Primary: Research and development for molecular property prediction, experimentation with pooling strategies, and as a foundational model for downstream applications.
Appropriate for: Binary / multi-class classification (e.g., toxicity, activity) and single-task or multi-task regression (e.g., solubility, clearance) after fine-tuning.
Not intended for generating novel molecules.

Limitations

Out-of-domain performance may degrade for: very long (>128 token) SMILES, inorganic / organometallic compounds, polymers, or charged / enumerated tautomers are not well represented in training.
No guarantee of synthesizability, safety, or biological efficacy.

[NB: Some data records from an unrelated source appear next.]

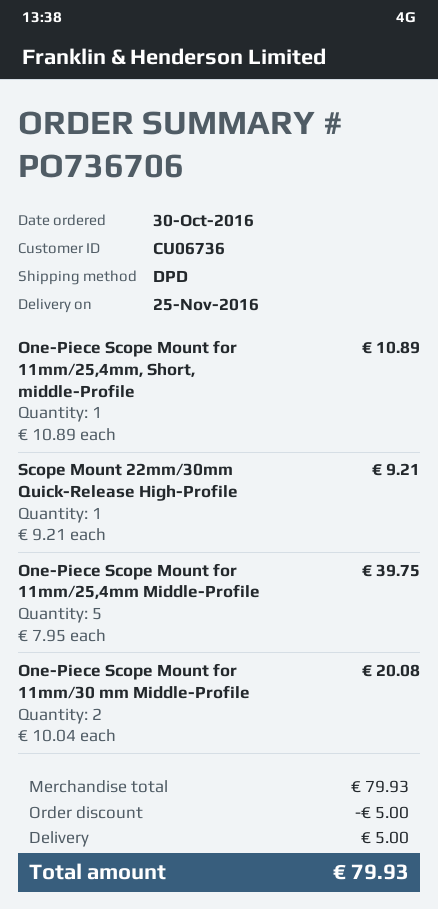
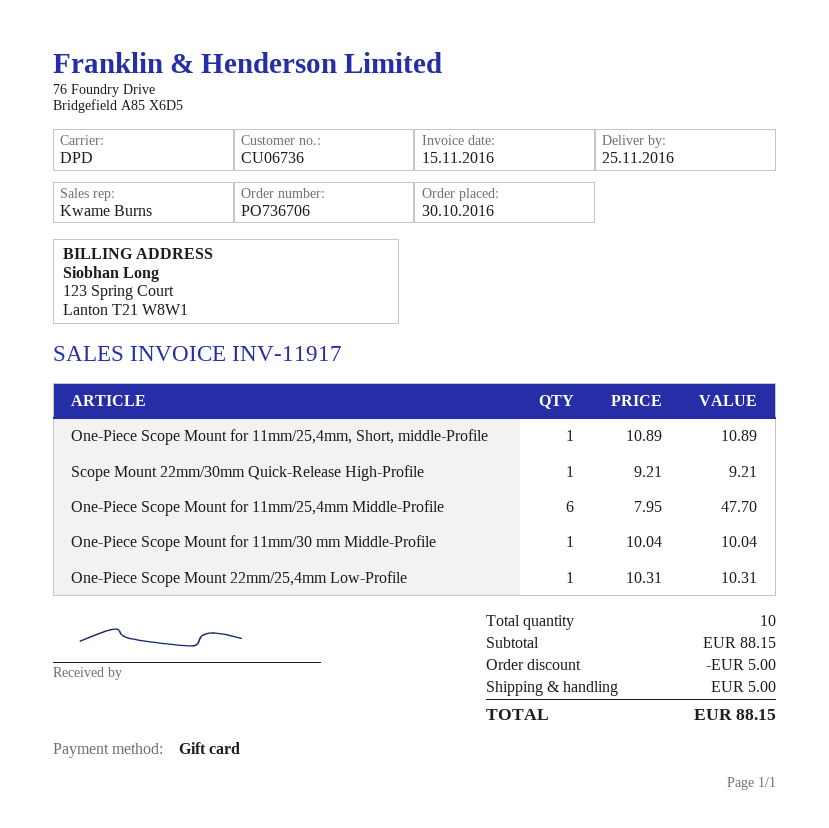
One-Piece Scope Mount for 11mm/25,4mm Middle-Profile: 5 x 7.95 = 39.75 -> 6 x 7.95 = 47.70
One-Piece Scope Mount for 11mm/30 mm Middle-Profile: 2 x 10.04 = 20.08 -> 1 x 10.04 = 10.04
One-Piece Scope Mount 22mm/25,4mm Low-Profile: none -> 1 x 10.31 = 10.31
subtotal: 79.93 -> 88.15
total: 79.93 -> 88.15

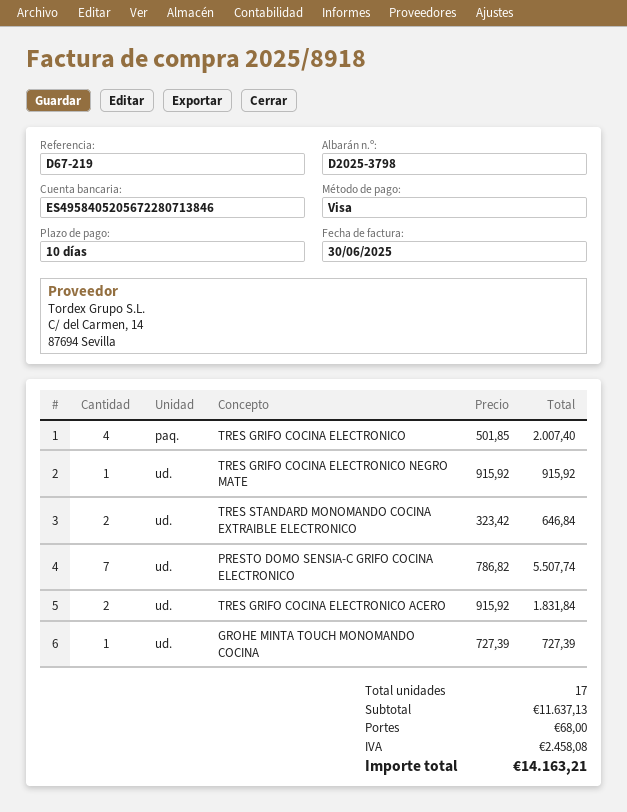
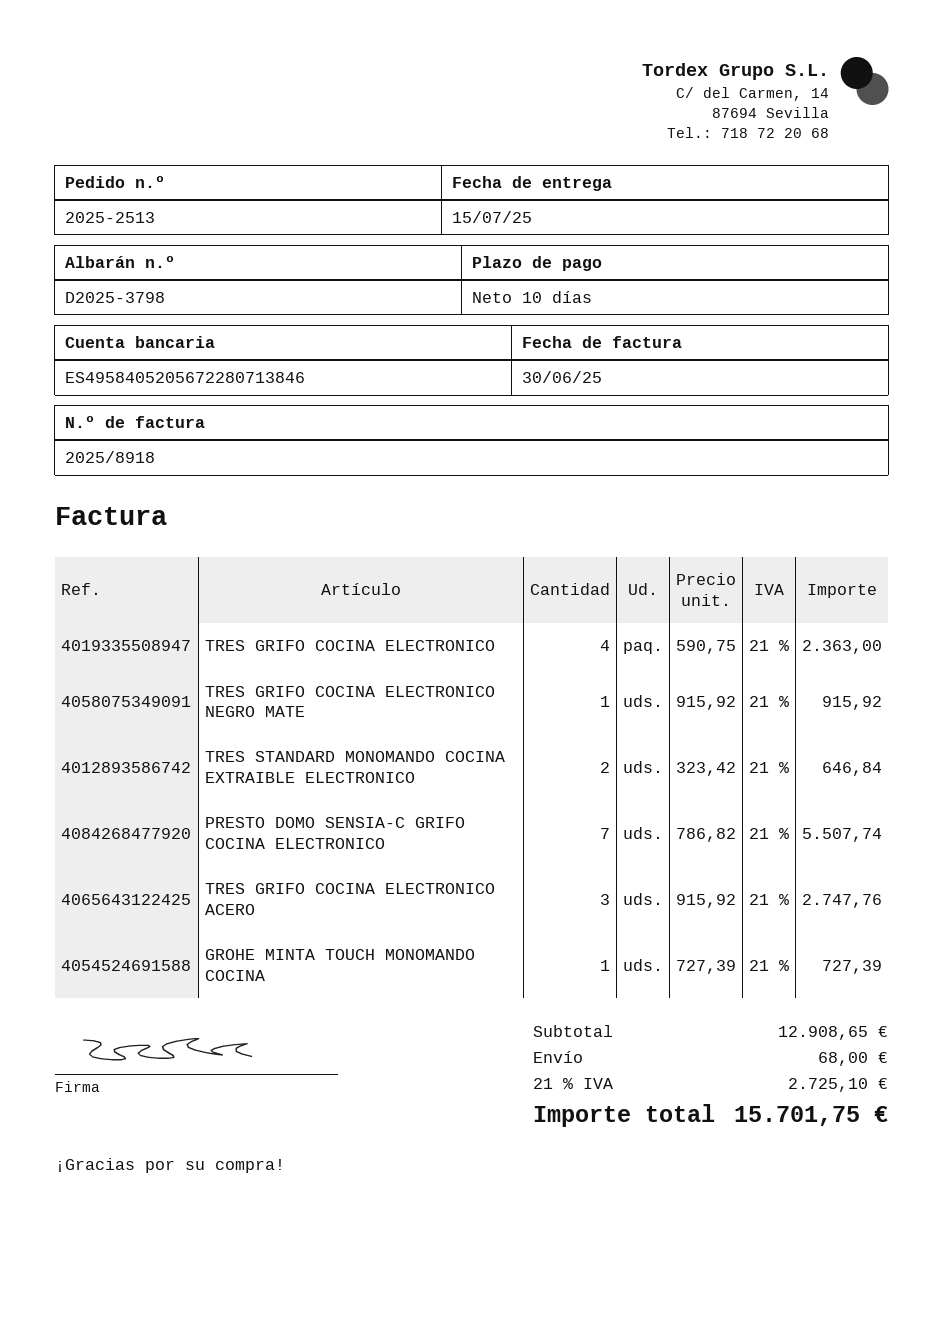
TRES GRIFO COCINA ELECTRONICO: 4 x 501.85 = 2007.40 -> 4 x 590.75 = 2363.00
TRES GRIFO COCINA ELECTRONICO ACERO: 2 x 915.92 = 1831.84 -> 3 x 915.92 = 2747.76
subtotal: 11637.13 -> 12908.65
tax: 2458.08 -> 2725.10
total: 14163.21 -> 15701.75

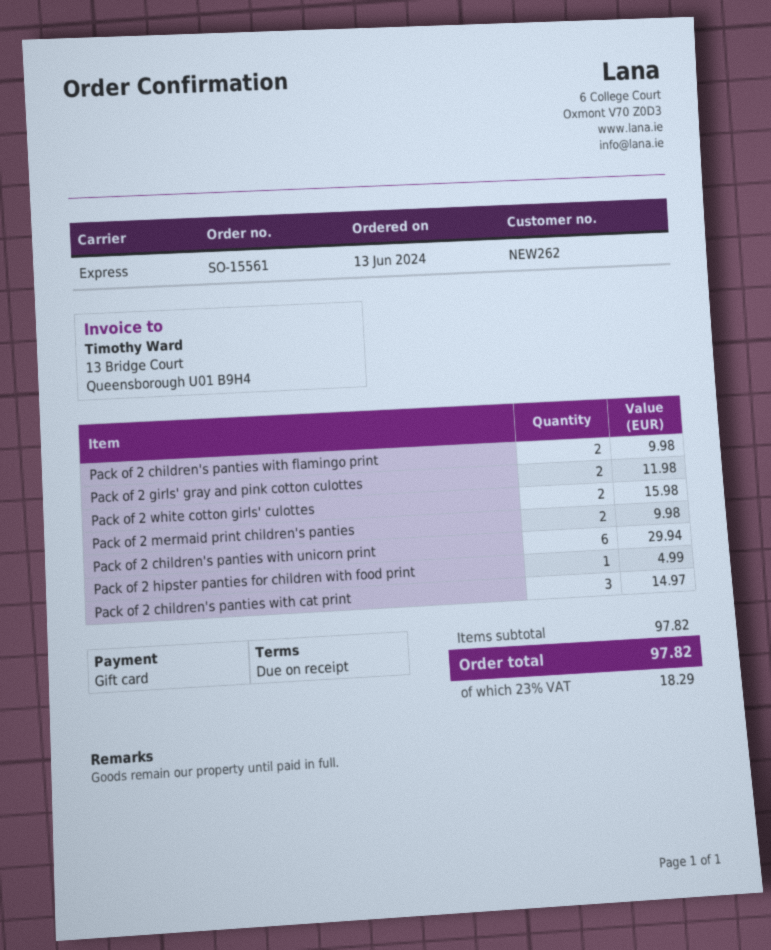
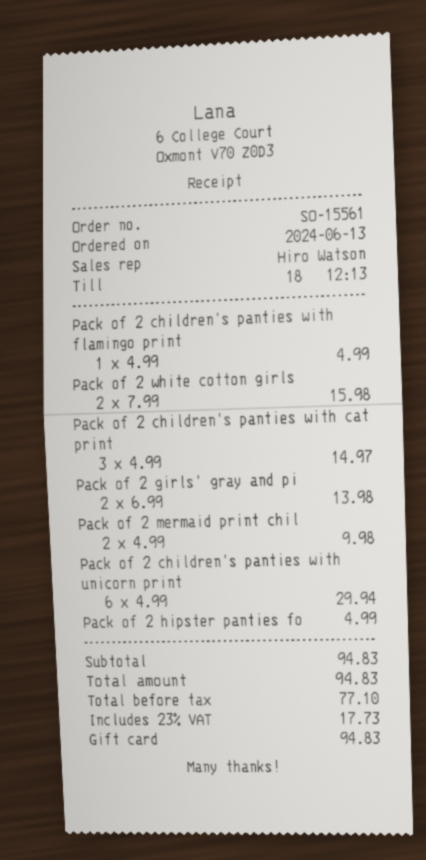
Pack of 2 children's panties with flamingo print: 2 for 9.98 -> 1 for 4.99
Pack of 2 girls' gray and pink cotton culottes: 2 for 11.98 -> 2 for 13.98
subtotal: 97.82 -> 94.83
tax: 23% = 18.29 -> 23% = 17.73
total: 97.82 -> 94.83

Ethical Considerations & Responsible Use

Potential biases arise from training corpora skewed to drug-like space.
Do not deploy in clinical or regulatory settings without rigorous, domain-specific validation.

Hardware

Training and experiments were performed on 2 NVIDIA RTX 3090 GPUs.

Citation

If you use ModChemBERT in your research, please cite the checkpoint and the following:

@software{cortes-2025-modchembert,
  author = {Emmanuel Cortes},
  title = {ModChemBERT: ModernBERT as a Chemical Language Model},
  year = {2025},
  publisher = {GitHub},
  howpublished = {GitHub repository},
  url = {https://github.com/emapco/ModChemBERT}
}

References

Kallergis, Georgios, et al. "Domain adaptable language modeling of chemical compounds identifies potent pathoblockers for Pseudomonas aeruginosa." Communications Chemistry 8.1 (2025): 114.
Behrendt, Maike, Stefan Sylvius Wagner, and Stefan Harmeling. "MaxPoolBERT: Enhancing BERT Classification via Layer-and Token-Wise Aggregation." arXiv preprint arXiv:2505.15696 (2025).
Sultan, Afnan, et al. "Transformers for molecular property prediction: Domain adaptation efficiently improves performance." arXiv preprint arXiv:2503.03360 (2025).
Warner, Benjamin, et al. "Smarter, better, faster, longer: A modern bidirectional encoder for fast, memory efficient, and long context finetuning and inference." arXiv preprint arXiv:2412.13663 (2024).
Clavié, Benjamin. "JaColBERTv2.5: Optimising Multi-Vector Retrievers to Create State-of-the-Art Japanese Retrievers with Constrained Resources." Journal of Natural Language Processing 32.1 (2025): 176-218.
Grattafiori, Aaron, et al. "The llama 3 herd of models." arXiv preprint arXiv:2407.21783 (2024).
Singh, Riya, et al. "ChemBERTa-3: An Open Source Training Framework for Chemical Foundation Models." (2025).